Concernant l’état d’esprit de son client après le verdict de la cour d’assises, Me Gavin Glover, SC, dit : « Je laisse mon client vous faire la déclaration lui-même quand il sera relaxé et ce sera bientôt ». 


Peine

Après avoir considéré l’atrocité du meurtre de Vanessa Lagesse ainsi que le délai, le juge s’est penché sur le principe sacrosaint de « l’application de la loi la plus douce » ou la « rétroactivité » à être imposée.

La peine maximale applicable est de vingt ans de servitude pénale vu que l’infraction a eu lieu en 2001.  Citant l’affaire « State v Lacloche », le juge souligne que la Cour suprême a observé que chaque cas doit être décidé en fonction de ses propres faits et circonstances.

Toutefois, dit-il, avant de déterminer la peine appropriée pour l’accusé, le tribunal doit prendre en compte plusieurs facteurs. Il y a les circonstances personnelles de l’accusé et la nature de l’infraction, entre autres. 
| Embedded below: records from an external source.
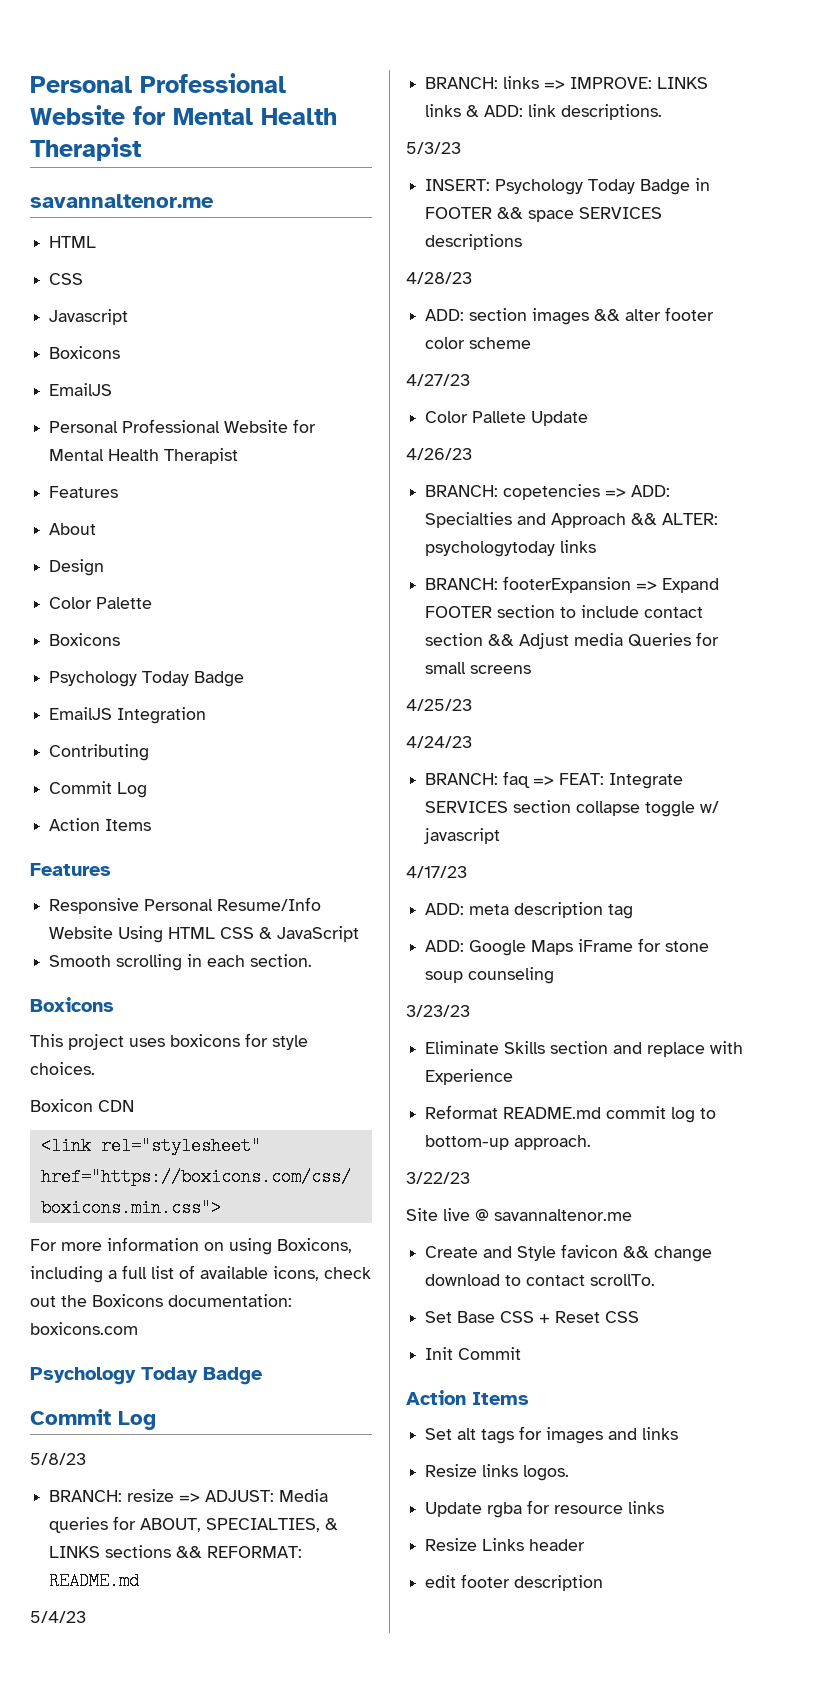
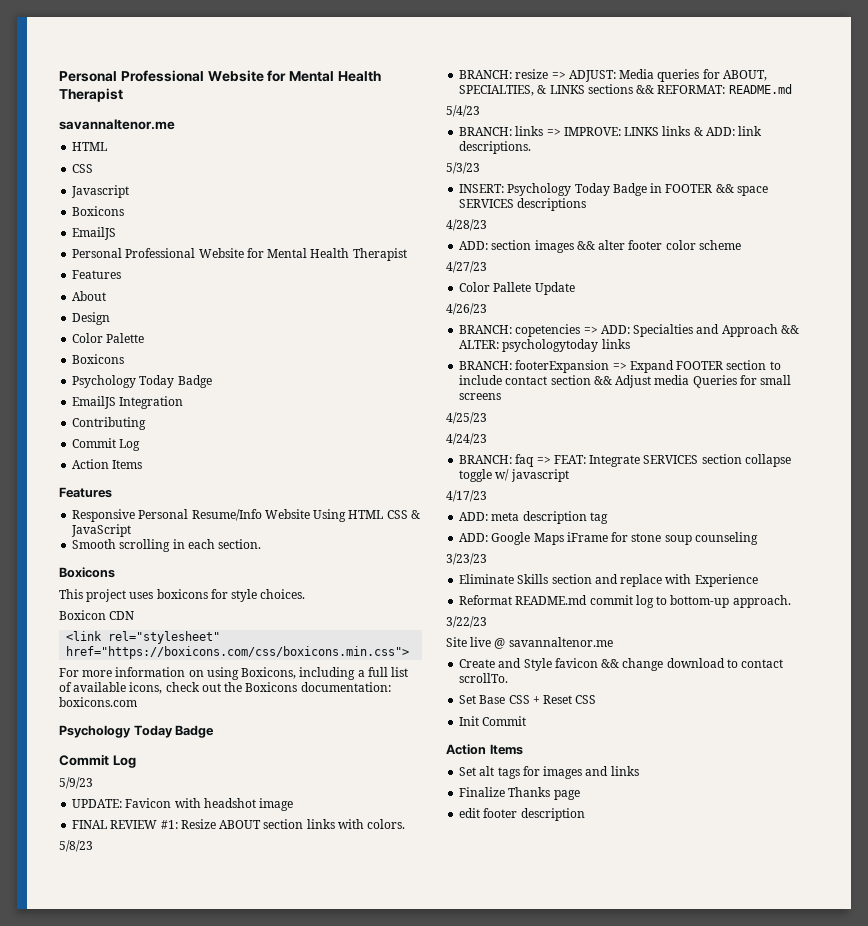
+ 5/9/23
+ UPDATE: Favicon with headshot image
+ FINAL REVIEW #1: Resize ABOUT section links with colors.
- Resize links logos.
- Update rgba for resource links
- Resize Links header
+ Finalize Thanks page

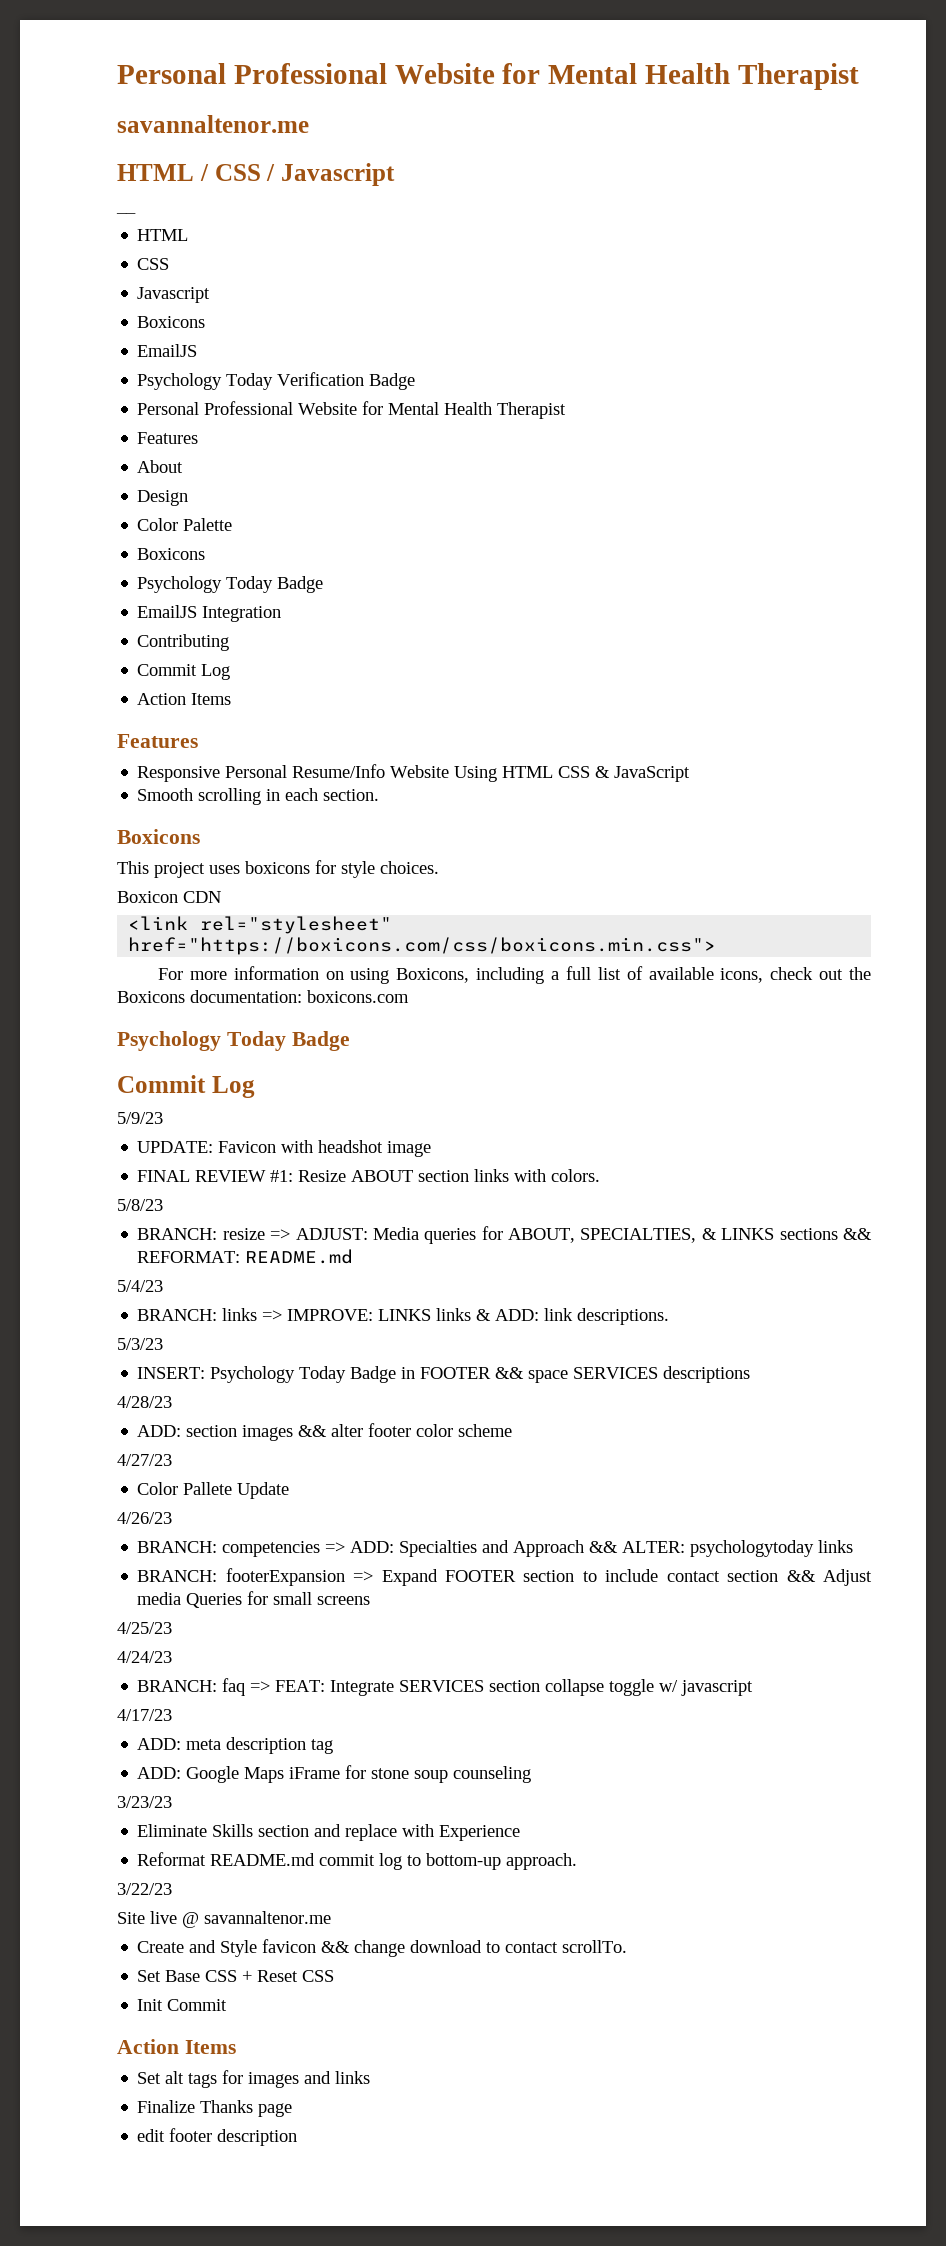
+ HTML / CSS / Javascript
+ __
+ Psychology Today Verification Badge
- BRANCH: copetencies => ADD: Specialties and Approach && ALTER: psychologytoday links
+ BRANCH: competencies => ADD: Specialties and Approach && ALTER: psychologytoday links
« Sentencing cannot be a mathematical science or a mechanical exercise, in the sense that there are no set or predetermined values attaching to each factor », précise le juge Luchmyparsad Aujayeb.

D’autre part, le juge explique que le tribunal doit déterminer le niveau de réduction à appliquer s’il y a un verdict de culpabilité. Le taux de cette réduction correspond généralement à un tiers de la peine appropriée examinée par le tribunal.  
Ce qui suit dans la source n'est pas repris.